De acordo com estudo elaborado por Juliana Licio, na região amazônica, a taxa de anemia causada pela falta de ferro no sangue (ferropriva) em mulheres já alcançou até 67%. A anemia ferropriva está associada ao risco maior de mortalidade materna e infantil.

“Embora os inquéritos nutricionais sejam transversais, ou seja, permitem apenas retratar situação de saúde pontual no momento da coleta dos dados, um estudo de revisão sistemática feito sobre a prevalência da anemia ferropriva em mulheres e crianças indígenas concluiu que as maiores prevalência de anemia ferropriva estão associadas às condições sanitárias impróprias, às dietas insuficientes em ferro e micronutrientes essenciais e à falta de acesso aos serviços básicos de saúde”, pontua.


Glossário de termos, conforme solicitado pelos alunos-revisores 

Ácido fólico: O ácido fólico é uma vitamina B essencial para o desenvolvimento saudável do sistema nervoso do feto.
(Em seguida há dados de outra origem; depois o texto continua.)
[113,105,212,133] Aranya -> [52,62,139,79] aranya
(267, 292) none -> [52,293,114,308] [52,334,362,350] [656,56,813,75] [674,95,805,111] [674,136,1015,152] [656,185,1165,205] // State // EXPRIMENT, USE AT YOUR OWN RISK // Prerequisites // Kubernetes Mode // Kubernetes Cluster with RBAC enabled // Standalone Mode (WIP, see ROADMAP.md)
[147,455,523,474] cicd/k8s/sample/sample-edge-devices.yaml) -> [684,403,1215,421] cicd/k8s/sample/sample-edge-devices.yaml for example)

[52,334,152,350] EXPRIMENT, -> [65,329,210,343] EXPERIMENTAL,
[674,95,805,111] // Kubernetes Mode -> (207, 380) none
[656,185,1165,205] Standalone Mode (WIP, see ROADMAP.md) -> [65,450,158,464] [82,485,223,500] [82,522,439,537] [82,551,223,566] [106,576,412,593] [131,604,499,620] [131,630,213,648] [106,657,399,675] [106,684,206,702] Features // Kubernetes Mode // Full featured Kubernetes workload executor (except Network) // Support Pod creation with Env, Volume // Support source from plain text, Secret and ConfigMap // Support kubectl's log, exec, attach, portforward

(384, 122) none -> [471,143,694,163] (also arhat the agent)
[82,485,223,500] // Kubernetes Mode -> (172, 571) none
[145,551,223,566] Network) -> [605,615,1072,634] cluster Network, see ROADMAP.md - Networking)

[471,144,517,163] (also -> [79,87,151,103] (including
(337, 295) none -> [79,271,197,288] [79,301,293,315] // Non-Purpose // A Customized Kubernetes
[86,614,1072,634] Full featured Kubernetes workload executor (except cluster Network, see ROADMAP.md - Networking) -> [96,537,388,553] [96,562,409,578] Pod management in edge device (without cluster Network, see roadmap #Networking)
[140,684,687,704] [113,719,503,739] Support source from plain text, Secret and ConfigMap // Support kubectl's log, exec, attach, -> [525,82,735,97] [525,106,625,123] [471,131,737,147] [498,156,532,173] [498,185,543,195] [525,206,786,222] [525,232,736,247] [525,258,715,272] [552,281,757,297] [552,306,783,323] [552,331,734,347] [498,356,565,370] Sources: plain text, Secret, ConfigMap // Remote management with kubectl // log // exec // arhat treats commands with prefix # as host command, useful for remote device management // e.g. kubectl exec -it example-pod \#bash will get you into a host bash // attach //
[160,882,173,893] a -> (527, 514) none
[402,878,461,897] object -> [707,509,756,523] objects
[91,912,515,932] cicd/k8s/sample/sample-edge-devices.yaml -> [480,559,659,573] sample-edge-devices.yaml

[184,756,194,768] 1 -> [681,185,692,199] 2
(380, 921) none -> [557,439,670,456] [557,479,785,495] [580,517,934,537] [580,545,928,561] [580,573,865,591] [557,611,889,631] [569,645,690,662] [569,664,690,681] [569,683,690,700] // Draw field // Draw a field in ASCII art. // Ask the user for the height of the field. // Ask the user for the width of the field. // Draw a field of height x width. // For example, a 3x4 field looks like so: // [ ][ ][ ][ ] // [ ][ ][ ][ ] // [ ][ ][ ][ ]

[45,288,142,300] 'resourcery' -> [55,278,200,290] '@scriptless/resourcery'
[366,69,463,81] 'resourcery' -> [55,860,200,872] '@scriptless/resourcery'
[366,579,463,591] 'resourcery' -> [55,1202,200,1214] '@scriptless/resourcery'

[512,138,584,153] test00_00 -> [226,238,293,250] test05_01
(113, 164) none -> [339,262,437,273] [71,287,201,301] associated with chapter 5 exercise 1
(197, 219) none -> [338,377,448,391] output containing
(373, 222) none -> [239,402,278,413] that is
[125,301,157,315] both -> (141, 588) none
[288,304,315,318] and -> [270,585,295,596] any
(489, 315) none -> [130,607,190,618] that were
Durante a gravidez, sua ingestão adequada ajuda a prevenir defeitos no tubo neural do bebê, promovendo um crescimento neural adequado. Isso torna o ácido fólico vital para as mães, contribuindo para uma gestação saudável e reduzindo o risco de anomalias no desenvolvimento do sistema nervoso do bebê.


Sulfato ferroso: Suplemento usado para a formação de hemoglobina, que transporta oxigênio pelo corpo. Durante a gravidez, as necessidades de ferro aumentam significativamente para apoiar o crescimento do feto e prevenir a anemia na mãe. O sulfato ferroso é importante pois ajuda a evitar complicações como parto prematuro, baixo peso ao nascer e fadiga extrema nas mães, garantindo uma gestação saudável e um desenvolvimento adequado do bebê.